In the fall for hunting, we use canvas wall tents. These are much heavier, bulkier and take more time to set up. Because of their size, they need a bigger spot to set up. I rarely carry the poles for mine, So I have to find trees to string center guy wire between, or cut down trees to make the Xs and the center beam. But their comfort can not be beat. We put a cylinder stove in ours, 4-5 cots and everybody sleeps very warm even on the coldest of October nights. We usually use these tents when we will set them up and leave them for a week or two. We often have to make multiple trips in to haul all the gear. One trip hauling gear in, 2nd trip hauling feed for the horses. October at 9000 foot doesn't have much feed left on the mountain. Trips back out usually include one to haul gear and 2nd to haul out the deer or elk we have harvested.
That's what I was trying to show. There is a difference depending on the season and what level of comfort you expect. During the warmer summer months we will use one pack horse for 2-3 people. During the cold months we haul in more stuff so we can be comfortable. This sometimes requires a one to one or two to one ratio of pack horses to sadde horses.
I've spent too many a night at 9000 foot with two feet of snow and temps of 10* to not bring in the stuff that makes the weekend enjoyable.
This photo was taken at 10000 foot on the last saturday of August. We didn't bring in all our winter camping gear and we ended up hudled under a tarp to stay dry with this late summer snow.
In this photo, I'm using over the saddle panniers because I had rode the horse in. On the trip out the white horse is packing my camp, sleeping bags etc, while the sorrel ( my riding horse) is packing out the elk that I shot. I'm walking for this trip off the mountain. Better to walk one way than have to make a round trip to go get what you could not pack on a single horse.

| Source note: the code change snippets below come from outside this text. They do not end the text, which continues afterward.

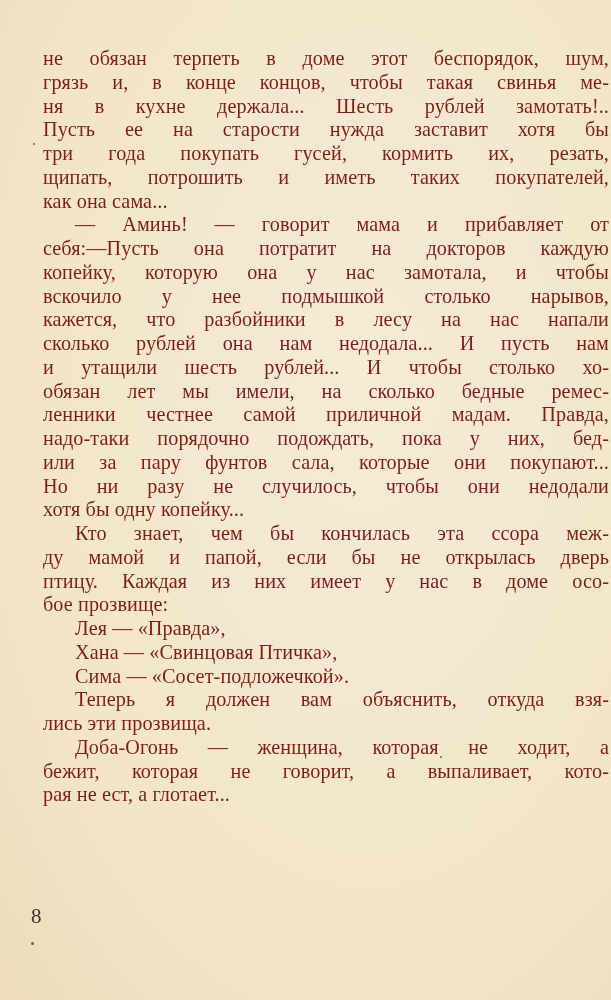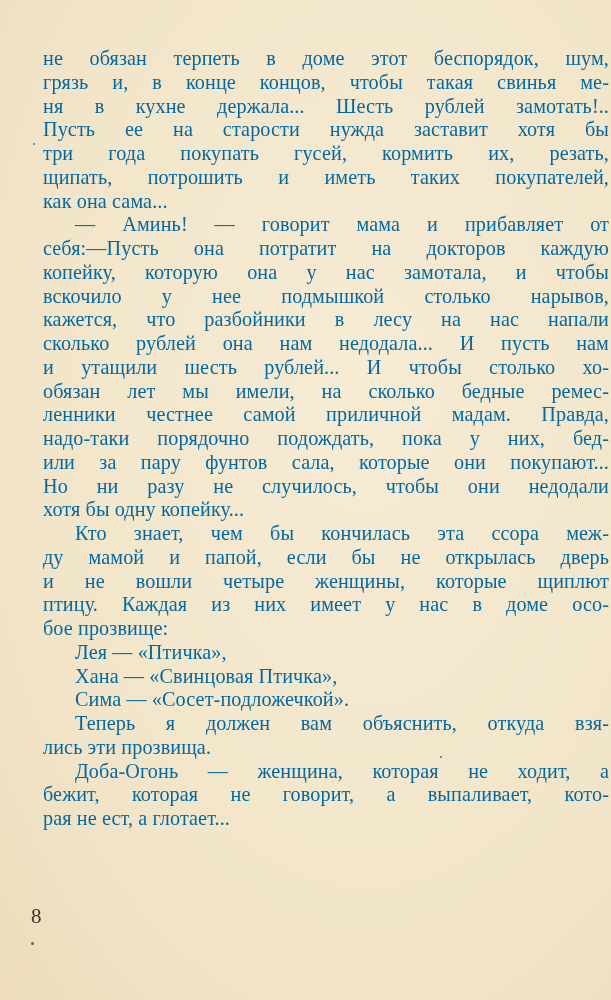"не обязан терпеть в доме" .page { color: #0369a1 -> #7f1d1d }
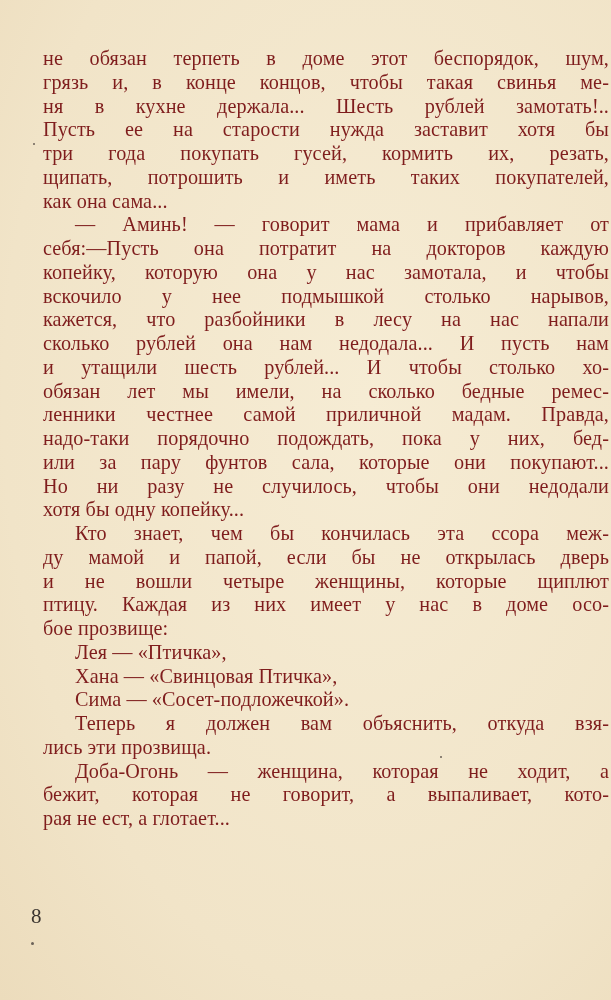"и не вошли четыре женщины," span.line { html: <span>и не вошли четыре женщины, которые щиплют</span> -> none }
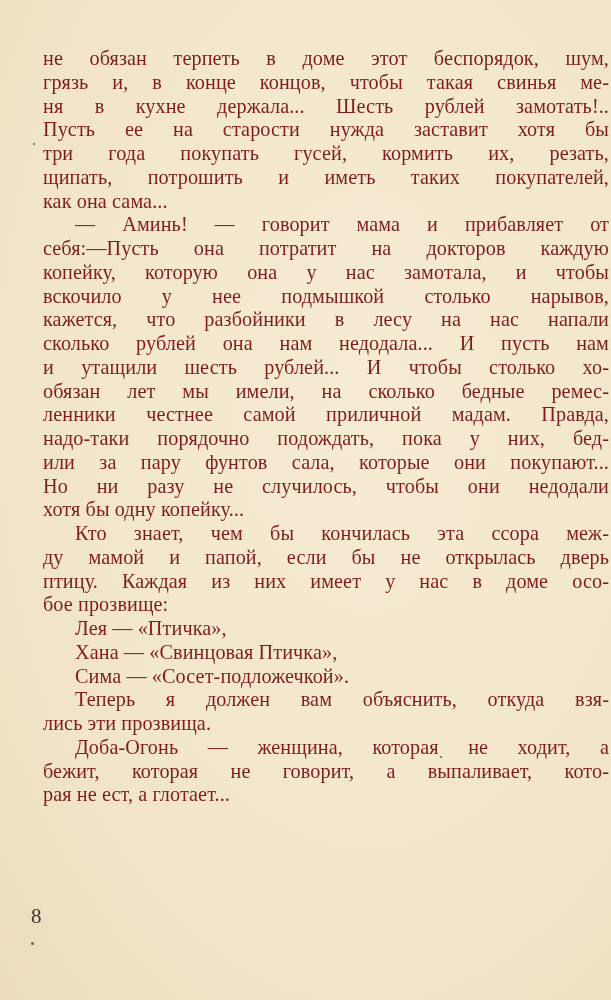"Лея — «Птичка»," span.line { text: Птичка -> Правда }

The beauty of horse packing, is that you can do both. Pack very light or haul as many creature comforts as you need. There is no rule that says you can't take the exact same stuff with you that you haul on your touring bike. And there are times when I day ride from the truck/trailer and leave everything at the trailer as Trails has done in the original post.
I'm more used to "camping" as backpacking or bike touring. Or on my rare visits to wetter parts of the world, what can be hauled in a canoe or kayak. Anyone do this sort of thing with horses?
My article was primarily about camping from an established base and then heading out for day rides while Painted Horse is referencing more of packing in with stock.
If I'm reading you right you're asking about riding in and packing off of your riding horse. In my opinion the most important thing to remember when you try to ride and pack all of your gear on the same beast is weight.
While it may seem that our 1000+ pound beasts can haul lots and lots of gear as well as us; it simply isn't true.
The weight of your saddle and other assorted tack - My saddle weighs about 60 pounds, add another 15 for bridle, reins, crupper etc. it totals about 75 pounds.
Your weight - I'm 170 lbs
Now add your camping gear
Shelter - I use a tarp - 2.5 lbs
Food - you and your horse - 5-8 lbs
Water - 3-4 lbs
1st aid kit 1 lbs
Now add the gear required for the horse
Highline rope - 5 lbs
Hobbles - 3 lbs
Curry brush 1 lbs
I'm already over 260 pounds (Almost 30% of his body weight) - A lot to ask a 950 pound horse to haul. And this isn't even living well. There's no camp stove stove or other misc gear listed just the bare essentials.
Add to the raw weight issue the question of how you're going to distribute the gear on your horse. Too far back and you're putting pressure on his kidneys. Stack it too high (I've seen cantle bags 18+ inches tall) and you may get tangled if you have to bail off in an emergency.
With these logistical issues to address I generally day ride from the truck or hike and lead my horse when I go further into the backcountry.